Hollywood’s AI Concerns Present New and Complex Challenges for Legal Eagles to Untangle

Legal Tech
Diane Garrett
19 April 2024
0

Technology has been disrupting Hollywood even longer than the L.A. district now synonymous with the entertainment business has existed. From Thomas Edison’s 1877 invention of the phonograph to the turn-of-the-19th-century introduction of the radio, followed by the VCR and the internet, businesses and business models built to serve one generation of technology have often stumbled — and sometimes toppled — when confronted with the capabilities and consumer expectations created by another.

Few new technologies, however, have been quite as foundation-shaking as generative AI. Apart from the head-snapping speed at which the technology has developed, it operates on such different principles from other information technologies as to challenge the very notion of creativity, and to defy traditional concepts of authorship, identity and intellectual property.

It’s posing a challenge to courts and legislatures as they begin to grapple with its implications — and to legal eagles intent upon protecting Hollywood IP and guarding against so-called deepfakes created with tech tools. Worries about AI replacing talent became a big stumbling block during the rare dual strikes that crippled Hollywood production last year, and AI advances have escalated in the months since SAG-AFTRA, led Fran Drescher, signed a deal with the AMPTP.

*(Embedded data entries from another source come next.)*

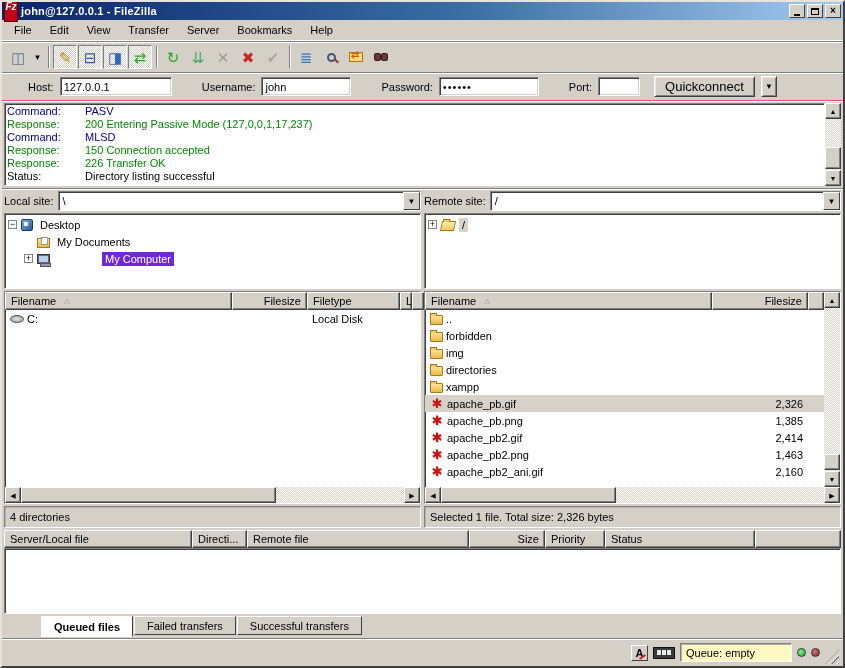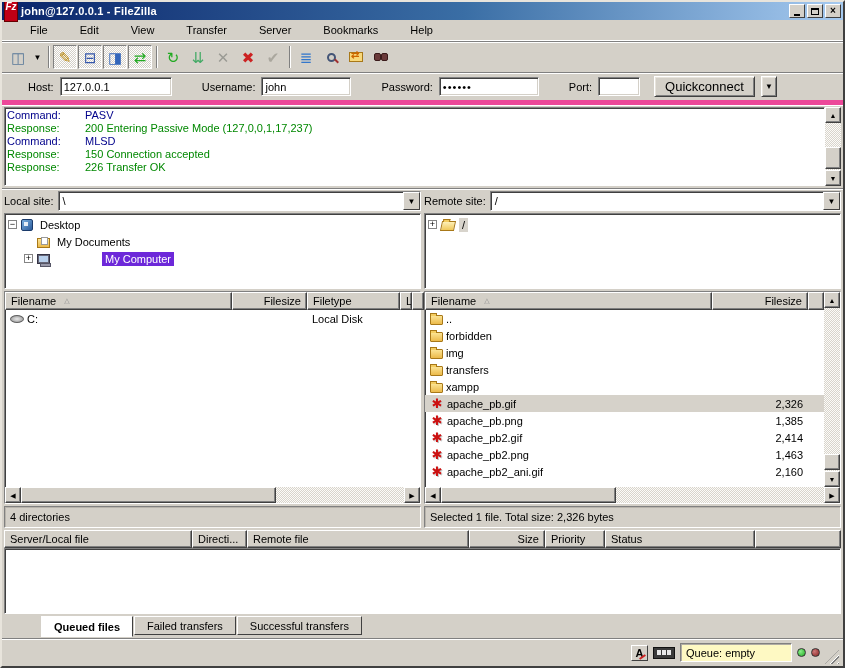--- a/index.html
+++ b/index.html
@@ -21,7 +21,7 @@
   .glyph-min{width:6px;height:2px;background:#000;margin-top:7px;}
   .glyph-max{width:8px;height:7px;border:1px solid #000;border-top:2px solid #000;}
   
-  .menubar{height:21px;flex:0 0 21px;display:flex;align-items:center;padding:0 20px;gap:16px;
+  .menubar{height:21px;flex:0 0 21px;display:flex;align-items:center;padding:0 4px;gap:2px;
     border-bottom:1px solid #fff;}
   .menuitem{padding:2px 8px;}
   

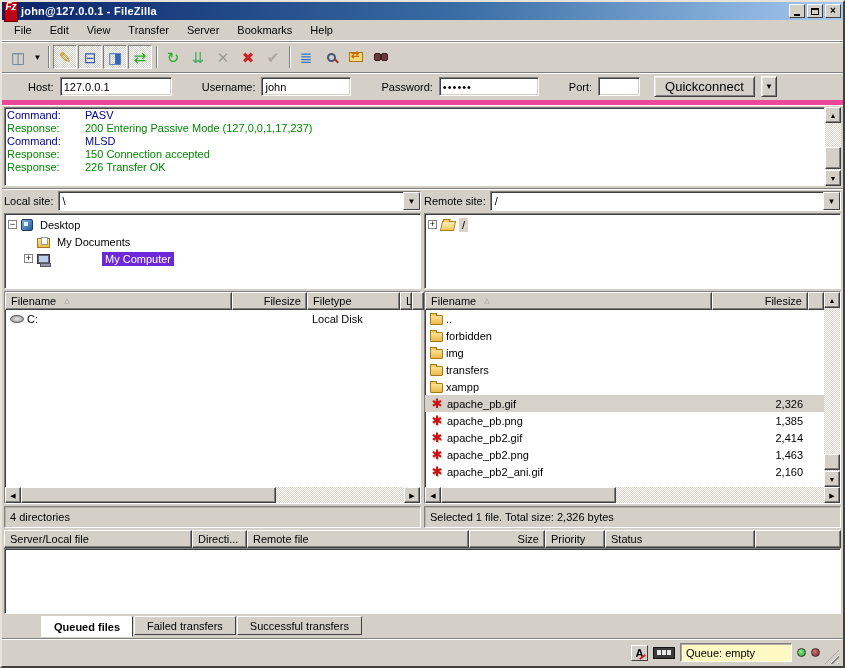--- a/index.html
+++ b/index.html
@@ -55,7 +55,7 @@
     font-size:13px;padding:0 10px;}
   .qdrop{width:16px;height:21px;padding:0;display:flex;align-items:center;justify-content:center;font-size:8px;}
   
-  .logwrap{height:88px;flex:0 0 88px;display:flex;border-top:5px solid #ec4899;box-shadow:inset 0 1px 0 #fff;padding:2px;}
+  .logwrap{height:88px;flex:0 0 88px;display:flex;border-top:1px solid #ec4899;box-shadow:inset 0 1px 0 #fff;padding:2px;}
   .logpanel{flex:1;background:#fff;border:1px solid;border-color:#808080 #fff #fff #808080;
     box-shadow:inset 1px 1px 0 #404040;overflow:hidden;padding:1px 2px;display:flex;}
   .loglines{flex:1;}

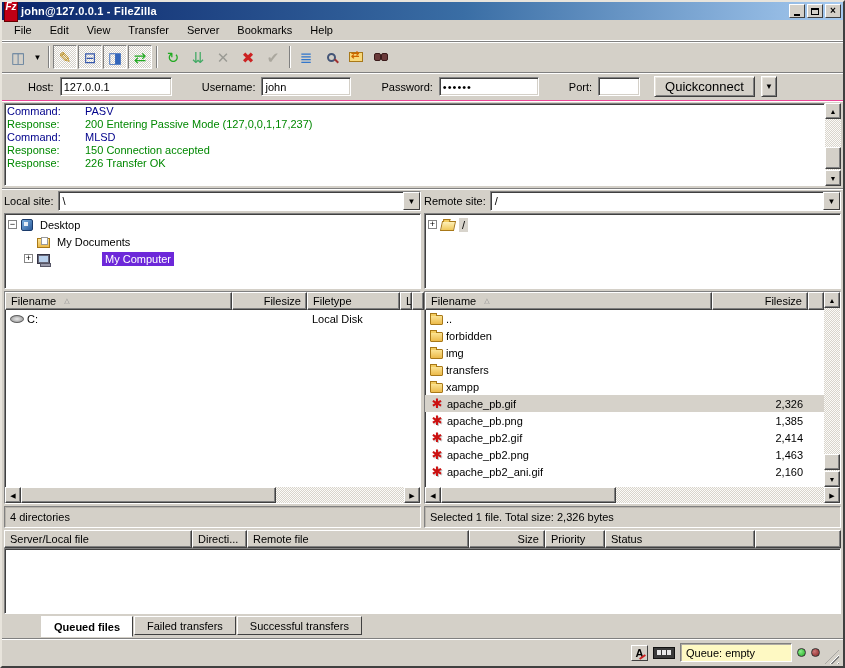--- a/index.html
+++ b/index.html
@@ -279,6 +279,10 @@
             <span class="ll">Response:</span>
             <span>226 Transfer OK</span>
           </div>
+          <div class="logline k-status">
+            <span class="ll">Status:</span>
+            <span>Directory listing successful</span>
+          </div>
         </div>
     </div>
     <div class="vscroll">

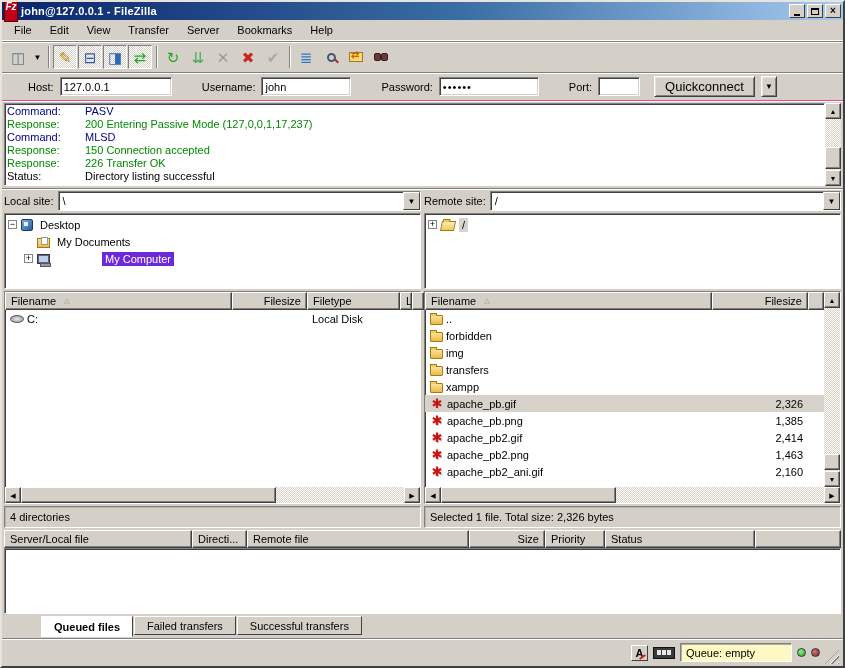--- a/index.html
+++ b/index.html
@@ -402,7 +402,7 @@
                 <div class="frow">
                   <div class="fcell rc0">
                     <span class="icon ic-folder"></span>
-                    <span>transfers</span>
+                    <span>directories</span>
                   </div>
                   <div class="fcell rc1 num"></div>
                 </div>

“AI can be a tool we use, but it’s still us, the writers, who are doing that work,” John August, a screenwriter and member of the WGA negotiating committee, said at a public meeting hosted by the Copyright Office. “And it’s important, as we look at the impact of AI on copyright, not to confuse the copyright holder with the author, and that we are the human authors of the work.”

Here is a primer to key legal issues surrounding AI.

As of the end of March, at least 16 lawsuits had been filed in the U.S. over the unlicensed use of copyrighted works to train generative AI models. Others have been filed over deepfakes, unfair competition and various state law claims. At least one case has been filed over whether works generated by AI are eligible for copyright.

More are certainly on the way.

Ten of the 16 copyright infringement cases were filed as putative class actions on behalf of authors or visual artists. Most allege multiple causes of action, from direct copyright infringement to contributory infringement, inducement and vicarious infringement.

Two of the most high-profile cases have been brought by single rights owners, the New York Times against OpenAI and Microsoft, and Getty Images against StabilityAI, respectively.

As of this writing, few of those cases have progressed beyond the pleadings stage. And several have been pared down by judges, eliminating most of the secondary liability claims, leaving only claims of direct infringement to go forward.

Even pared down, however, courts are likely to struggle to find precedents that clearly apply.

Unlike earlier technologies that reproduce, distribute, perform or display copyrighted works, a generative AI system’s use and reuse of text, images and sounds are purely computational.

Most generative AI systems today are built on artificial neural networks, comprised of multiple layers of interconnected processing nodes modeled very loosely on the organization of human brains. As data from a particular domain — text, music, video, images, code, etc. — is fed into the system, it gets broken down into its constituent parts, each of which gets assigned a unique numeric value.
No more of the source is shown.